Il progetto di Scordo non lasciava nulla al caso, tutto era studiato nei minimi particolari: «Una vera e propria idea innovativa, che – oltre a vincere il bando, aggiudicandosi l’affidamento dei 5 immobili – veniva premiata da Invitalia come idea di business finanziabile ed entrata a far parte del progetto SocialHub, garantendosi la possibilità di andare negli States per proporre l’idea di business a potenziale buyers e tour operator americani», rimarca.  Nonostante il tempo trascorso, oltre 2 anni, il progetto continua a non rimanere nel limbo: «Non solo non sono ancora entrato in possesso degli immobili per avviare l’attività ricettiva, ma sono stato costretto a dover avviare azioni legali per tutelare i propri diritti ed interessi, sia dal punto di vista economico e sia dal punto di vista professionale».

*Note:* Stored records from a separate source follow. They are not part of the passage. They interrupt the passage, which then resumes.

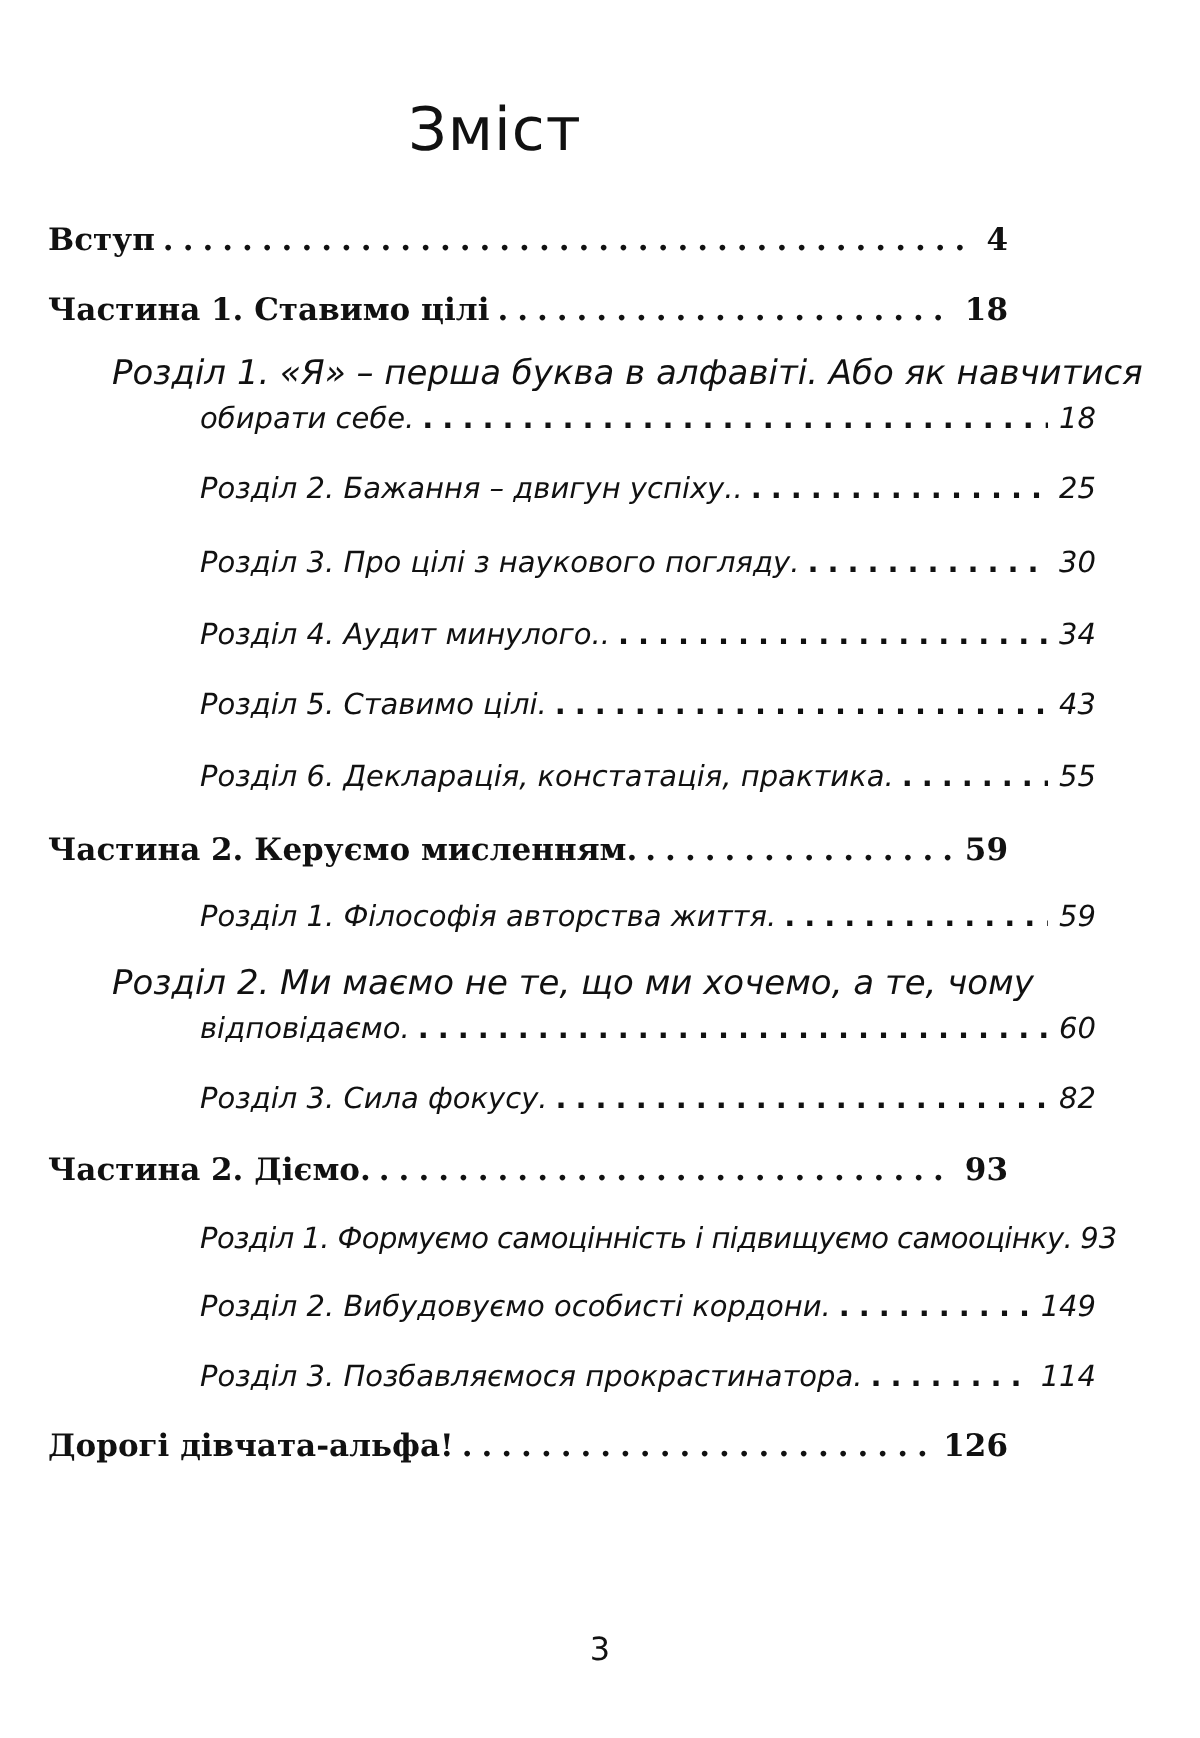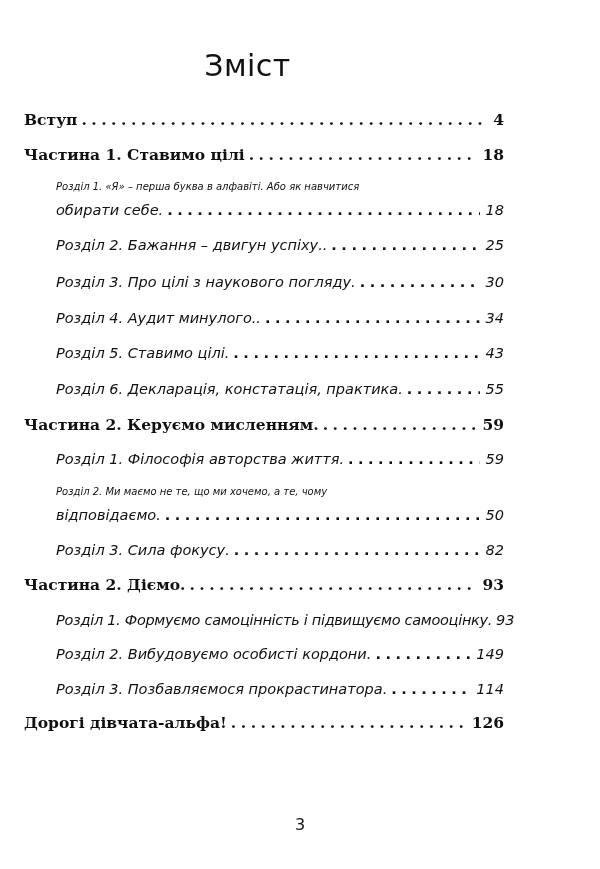"Розділ 1. «Я» – перша" .line1 { font-size: 10px -> 17px }
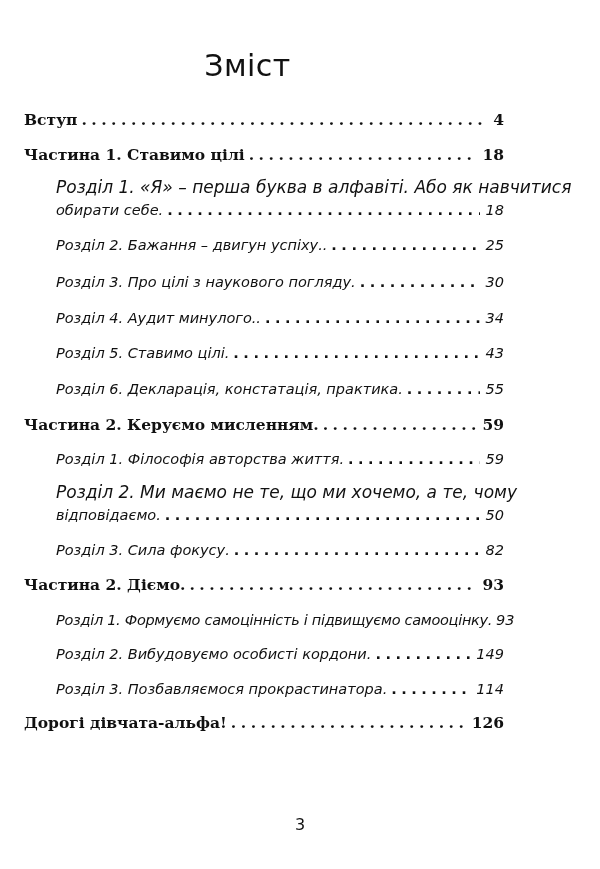"обирати себе." .row.chap { padding-left: none -> 44px }
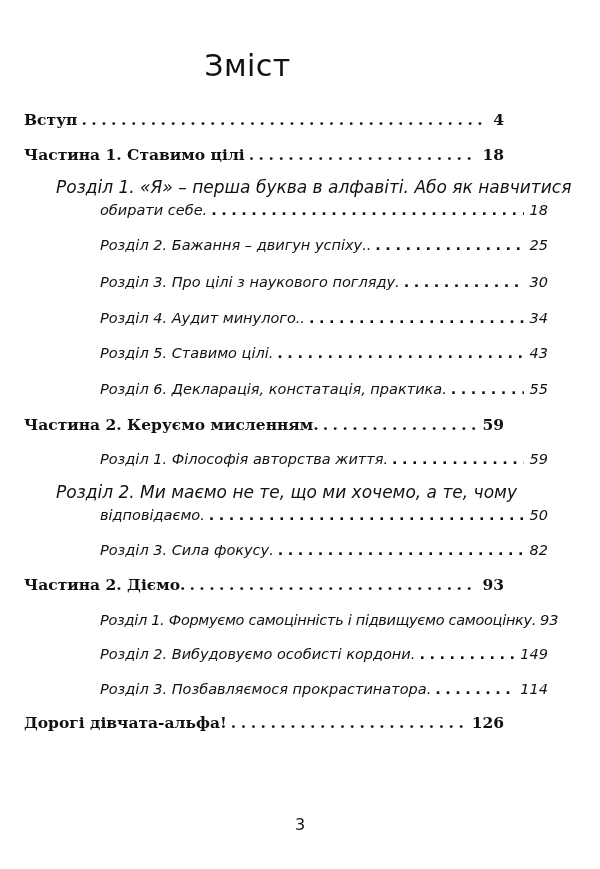"50" span.pg { text: 50 -> 60 }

I motivi? «Quelli che rendono triste la storia di questo progetto. Un susseguirsi di gineprai burocratici ed amministrativi, un mix tra incompetenza e negligenza, di errori ed orrori di chi la res pubblica dovrebbe gestirla in favore dei cittadini e della comunità. Quasi impossibile – scandisce con rammarico – raccontare quante problematiche (di ogni tipo) ho dovuto affrontare, senza ancora vedere la luce fuori dal tunnel. Realmente impossibile quantificare il tempo perso su una progettualità magnifica, ma che – arrivati a questo punto – è chiaro che non si vuol far realizzare. Ben tre, considerando il 2023 ormai irrimediabilmente perso (commercialmente parlando), le stagioni turistiche gettate alle ortiche, nonostante i vari costi fiscali e burocratici sostenuti. Innumerevoli le collaborazioni locali, nazionali ed internazionali che si sono, man mano, perse per strada a causa di uno stallo in grado di devastare qualsiasi programma d’impresa». Il progetto è stato frutto di un lavoro considerevole: «Non un’idea “astratta”, come spesso in Calabria siamo abituati a leggere e sentire, ma un’attività d’impresa pronta a partire. Una scommessa imprenditoriale “forte”, ma decisa verso la vision turistica che la Calabria dovrà prendere: contatto con la natura, l’interazione comunità-viaggiatore, la riscoperta delle tradizioni artigiane e sociali, la convivialità, la valorizzazione dei prodotti enogastronomici, la riscoperta del genius loci», racconta l’operatore turistico.

La testimonianza

Il Progetto “Slow Village – Albergo Diffuso Zaccanopoli” è nato «dalla visione di voler cambiare il modo di pensare il turismo in questa tratto di costa, baciato da madre natura e famoso in tutto il mondo. Una grande occasione per rilanciare un territorio potenzialmente unico ed una comunità a rischio spopolamento, innovando funzionalmente e socialmente l’area interessata, offrendo un nuovo tipo di ospitalità ed una nuova offerta turistica: sostenibile, responsabile ed autentica. Partendo dalla ricchezza più grande che questa la Calabria possa offrire: le comunità locali e l’umanità delle sue genti, parti integranti di un sistema socio-economico collettivo e cooperativo. Dove i cittadini sono produttori e fruitori di beni e servizi, creando sinergia e coesione nella comunità per dare vantaggi e benefici all’intero territorio». I sentimenti, ad oggi, sono contrastanti: «Ho creduto fortemente nell’idea e nel territorio. E nonostante tutto, ancora ci credo. La rabbia e la delusione di non poter realizzare un proprio progetto, un proprio sogno imprenditoriale, per colpe e cause che un tribunale dovrà accertare, rende ancora più amaro il boccone che, un giovane neoimprenditore tornato a casa propria per creare valore ed un avvenire, dovrà mandare giù. Con la sola grande colpa di voler essere un “visionario nella terra dei dinosauri”, dove tutto è più difficile, nonostante madre natura sia stata benigna. Una sconfitta, non solo personale, ma – chiosa Scordo- per un’intera comunità e per tutto il territorio».